Every day at the Humane Society of Southwest Missouri presents new challenges as the shelter operates at a limited capacity with limited staff. The humane society falls into a middle-ground area of the essential/nonessential continuum, where some of their services are essential but others are not.
The Humane Society of Southwest Missouri is the largest no-kill shelter in the area, according to the shelter's executive director, Sue Davis. This means they have lots of animals to care for. The shelter is solely donor-funded. but now that people have lost jobs, many are less likely to donate and more likely to be unable to feed or care for their pets.
Under the first half of Missouri Gov. Mike Parson’s “Stay Home Missouri” Order, the shelter was unable to continue pet adoptions. This meant lost revenue of adoption fees and retail sales.
Still, the Springfield community relies on the shelter to take in unwanted animals, utilize the shelter’s pet food bank and access spay-neuter services.
“If someone comes up with a stray dog, we should take them,” Davis said. “If a dog is hit by a car, we should take them in. People lose their jobs, we need to take them and we still did continue because we operate a spay-neuter clinic and have a pet food bank.”

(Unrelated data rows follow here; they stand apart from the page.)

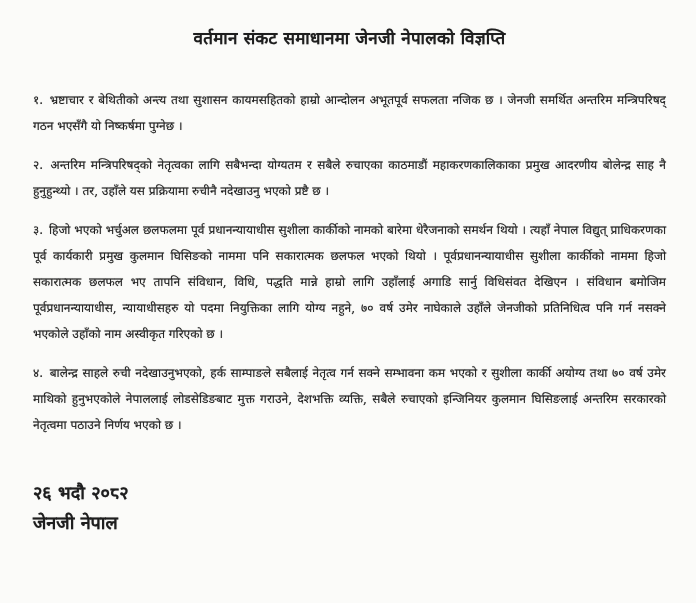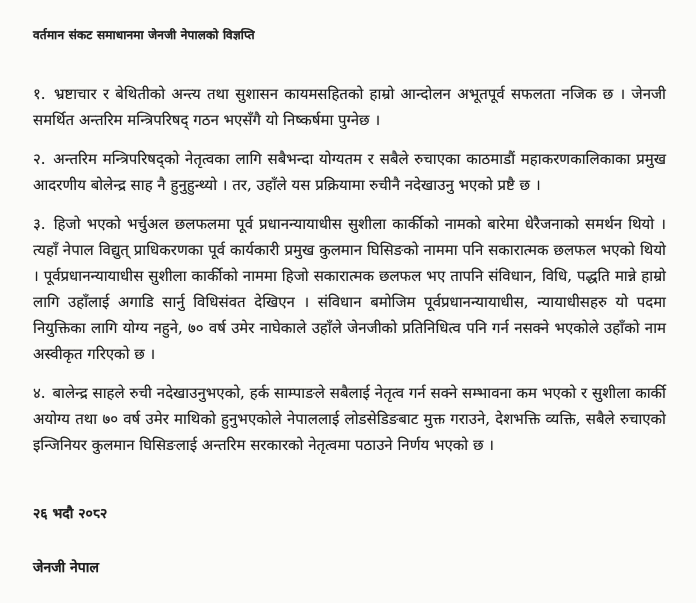--- a/index.html
+++ b/index.html
@@ -20,8 +20,9 @@
     text-shadow: 0 0 0.7px rgba(45,45,45,0.45); 
   }
   .title {
-    font-size: 12px;
+    font-size: 17px;
     font-weight: bold;
+    text-align: center;
     margin: 12px 0 0 0;
     letter-spacing: 0.2px;
   }

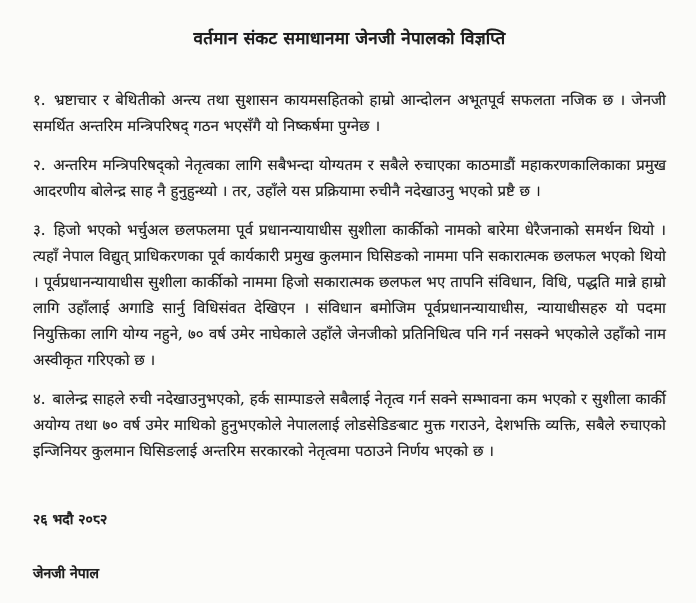--- a/index.html
+++ b/index.html
@@ -28,7 +28,7 @@
   }
   .body-text { margin-top: 38px; }
   .para {
-    font-size: 15px;
+    font-size: 12px;
     line-height: 26px;
     text-align: justify;
     margin: 0 0 13px 0;

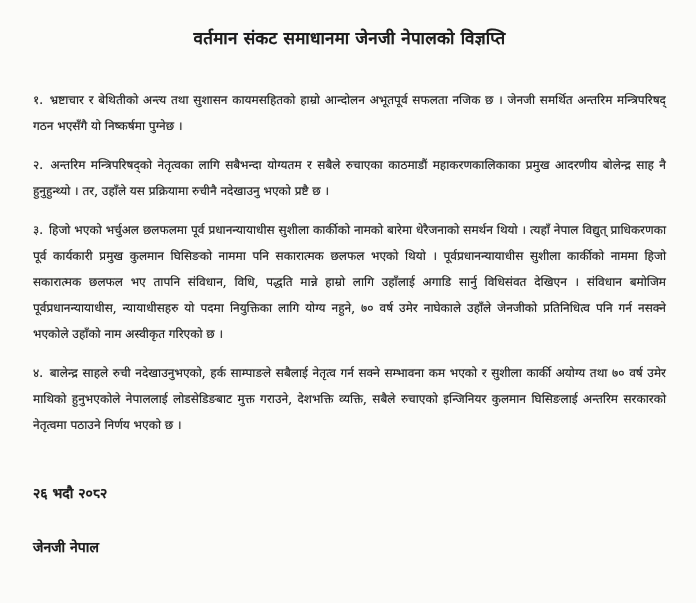--- a/index.html
+++ b/index.html
@@ -36,7 +36,7 @@
   .para-number { padding-right: 2px; }
   .footer { margin-top: 44px; }
   .date, .signature {
-    font-size: 14px;
+    font-size: 18px;
     font-weight: bold;
     line-height: 22px;
   }

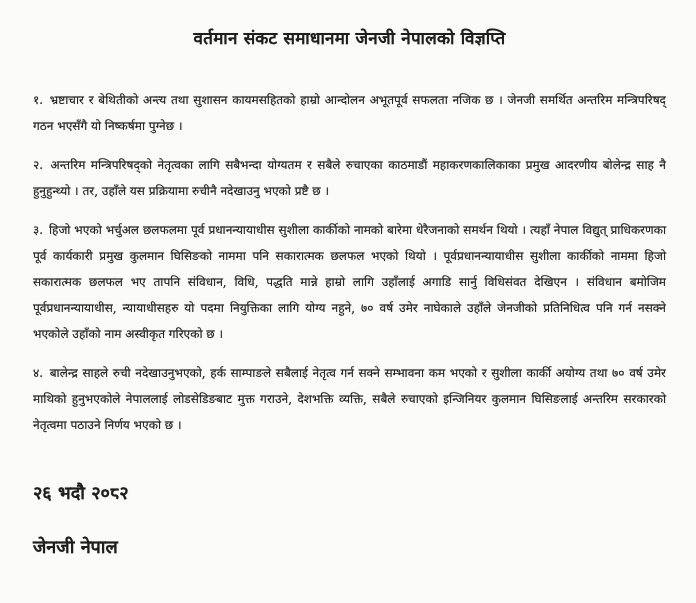--- a/index.html
+++ b/index.html
@@ -40,7 +40,7 @@
     font-weight: bold;
     line-height: 22px;
   }
-  .signature { margin-top: 32px; }
+  .signature { margin-top: 8px; }
 </style>
 </head>
 <body>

The spay-neuter clinic and pet food bank are some of the most expensive services for the shelter to offer.
“The expense part of the business continued and maybe got exacerbated, while the income side of the business was pretty much halted.”
Fundraising events, adoption fees and retail income were all stopped. This is where much of the shelter’s revenue is generated.
All the while, the shelter is working with limited staff and coordinating with potential adoptive or foster pet parents virtually, cleaning to comply with CDC guidelines, secure personal protective equipment and care for animals.
“It's been kind of the perfect storm of challenges,” Davis said. “I say our recipe has been creativity, determination and flexibility. We change every day.”
For the second half of the stay-at-home order, the shelter was able to do curbside adoptions. As the state-wide lockdown is lifted on May 6, the shelter’s operations will change once again as they allow a limited number of people into the shelter to adopt.
Davis anticipates a host of potential challenges in adjusting back to normal. She predicts an increase in unwanted animals from a near-halting of spay and neuter services, as well as an increase in sick animals because of slowing vaccination clinics.
As people return to work, pets who were adopted during the pandemic may have a rough time without everyone home.
“Have a little degree of separation so that you can prep them for when you do go back to work so that they are secure and confident and know that it's okay and you're coming back,” Davis said.
At the same time, Davis said this can also be the perfect opportunity to housebreak a dog and let pets acclimate to their new environment.
Davis said the shelter has observed an increased adoption demand, as many people want companionship while they shelter in place.
“Animals give us everything,” Davis said. “They lower your blood pressure, they take the stress away, they amuse you. They just give you companionship, exercise.
“I think there's just so much value to be had from sharing your life with a pet,” Davis said.
For individuals or families looking to adopt, Davis recommends checking the Humane Society's website to look at potential pets but to come with multiple options.
“It's a great time to enjoy the fun of having a young cat or dog or even just help a senior pet that maybe hasn't had a wonderful life and now looks forward to sharing his final days,” Davis said. “It's a great time to give those last days to have a pet that never really had the joy during the rest of its life.”
Last week, Sidney Young, a senior fashion merchandising major, adopted a pet from Haven of the Ozarks in Cassville, Missouri.
Young is a graduating senior who was planning to get a dog for several months. As a graduation gift, her mom paid the adoption fee for her new puppy, Bubba.
Young found Bubba through an app called PetFinder. The app provides information on the pet and connects the user to the shelter where the pet is held.
To comply with social distancing guidelines, Young was not able to meet Bubba before she took him home. She was able to read Bubba’s story on PetFinder, so she felt confident in her decision to adopt.
“He was found on the side of the road as a little puppy and he had a disease but they nursed him back to health,” Young said. “I knew that he wasn't caged up, he wasn't abused by some other people or anything like that. He was a puppy, so I knew that I would be able to train him and give him a good life.”
Young advises potential adopters to do their research on different breeds, plan, save money and to not adopt on a whim.
Since adopting her new puppy, Young said she has spent a lot of time house and crate training Bubba. She said she loves having him around and being greeted by him whenever she returns home from running errands.
“I definitely think that this is the perfect time to adopt,” Young said.
Davis emphasized the need for donations and volunteers at the Humane Society. She said the shelter cannot help the community without the community’s help.
“We've been here for 60 years, and we're determined to be here for another 60 and more but it's not an easy task,” Davis said.